It’s late, I have some urgent chores to attend to, and I don’t have much to say about these two episodes as I think they are fairly weak.
As I wrote in my ATLA notebook as I watched Ep 5, “This ep is not working as well for me.”
As Aang, Katara, and Sokka (and Momo) enter the city of Omashu (where not that much plot-wise actually happens) I reflect on the apparent lack of women in the city, which makes me note that the adult women in Katara and Sokka’s home village seemed to have the function of the “mom at home” — that is, her job is to send out the actual active people to have adventures while she remains behind.
Except for Katara’s conversation with her grandmother, I don’t think this show has passed the Bechdel Test so far.

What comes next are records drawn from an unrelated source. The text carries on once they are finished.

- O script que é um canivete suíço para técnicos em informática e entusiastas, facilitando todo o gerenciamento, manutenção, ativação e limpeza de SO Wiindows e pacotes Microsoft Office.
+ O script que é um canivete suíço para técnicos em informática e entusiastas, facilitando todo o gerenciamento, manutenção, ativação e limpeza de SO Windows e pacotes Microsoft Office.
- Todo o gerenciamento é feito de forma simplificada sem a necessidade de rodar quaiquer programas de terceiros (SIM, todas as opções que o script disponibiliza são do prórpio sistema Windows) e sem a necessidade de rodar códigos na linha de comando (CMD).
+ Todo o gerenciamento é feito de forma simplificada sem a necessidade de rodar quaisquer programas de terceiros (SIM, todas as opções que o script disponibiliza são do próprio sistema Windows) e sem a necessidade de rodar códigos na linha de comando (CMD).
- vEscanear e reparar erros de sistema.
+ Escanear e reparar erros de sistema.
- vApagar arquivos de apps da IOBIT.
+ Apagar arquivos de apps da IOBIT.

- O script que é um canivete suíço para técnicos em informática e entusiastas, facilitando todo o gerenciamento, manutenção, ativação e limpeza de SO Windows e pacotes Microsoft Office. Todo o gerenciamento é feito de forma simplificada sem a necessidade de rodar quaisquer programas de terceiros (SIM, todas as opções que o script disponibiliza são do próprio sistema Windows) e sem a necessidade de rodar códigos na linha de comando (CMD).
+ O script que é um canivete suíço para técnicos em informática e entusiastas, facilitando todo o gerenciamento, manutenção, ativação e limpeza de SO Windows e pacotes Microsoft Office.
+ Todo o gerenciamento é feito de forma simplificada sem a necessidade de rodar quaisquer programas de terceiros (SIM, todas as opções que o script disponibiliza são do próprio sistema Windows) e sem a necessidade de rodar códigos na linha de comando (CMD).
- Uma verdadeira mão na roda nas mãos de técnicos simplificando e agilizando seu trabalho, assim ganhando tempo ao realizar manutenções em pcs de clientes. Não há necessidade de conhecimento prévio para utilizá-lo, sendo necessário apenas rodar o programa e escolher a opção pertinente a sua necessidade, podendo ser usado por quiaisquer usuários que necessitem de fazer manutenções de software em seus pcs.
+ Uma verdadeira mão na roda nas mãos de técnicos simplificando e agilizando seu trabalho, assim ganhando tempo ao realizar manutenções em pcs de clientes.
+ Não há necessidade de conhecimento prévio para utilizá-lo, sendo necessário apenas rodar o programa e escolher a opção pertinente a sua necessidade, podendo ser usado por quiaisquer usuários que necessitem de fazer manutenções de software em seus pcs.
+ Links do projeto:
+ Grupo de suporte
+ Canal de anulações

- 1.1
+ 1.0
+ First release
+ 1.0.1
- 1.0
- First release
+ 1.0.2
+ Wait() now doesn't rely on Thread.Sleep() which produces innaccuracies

I know that this is supposed to get better in seasons 2 and 3, but I can’t help notice here and in so many other film and tv venues the lack of adult female role models for boys and girls alike. It’s as if GIRLS can now have adventures, but older women remain invisible?
In fact, in ep 6, Imprisoned, there is indeed a Mom-at-Home character who implores her rebellious son to “be quiet” and “don’t talk like that.” Eh. I understand her function in the plot, but, eh.
However, this is a more interesting episode if fairly predictable. It’s quite tightly plotted, and works as a standalone episode within the larger plot. The faked earthbending is amusing. Katara gets to make a great speech to the prisoners who have lost hope, and we see played out an interesting expression of resistance versus “you-can’t-win-this-fight” endurance. There are a few earthbending women seen in the background.
Best of all, Zuko gets Katara’s mother’s necklace. Can’t wait to see what comes of that!
Except for Katara’s conversation with her grandmother, I don’t think this show has passed the Bechdel Test so far.
Hmm. I think you are right.
I think that might be a feature, not a bug, of the show in its conception. “Young people getting into adventures” means that the lens of the show focuses on that, to the detriment of adult characters.
Oh, I agree that it is a feature of the show that it is about young people getting into adventures. But they interact with adults and move through a world with adults in the background, and so far except for two “moms at home” characters, all the adult speaking roles are male. That does send a message, however implicit. I don’t think it’s purposeful, by the way; I think it’s a typical unexamined default.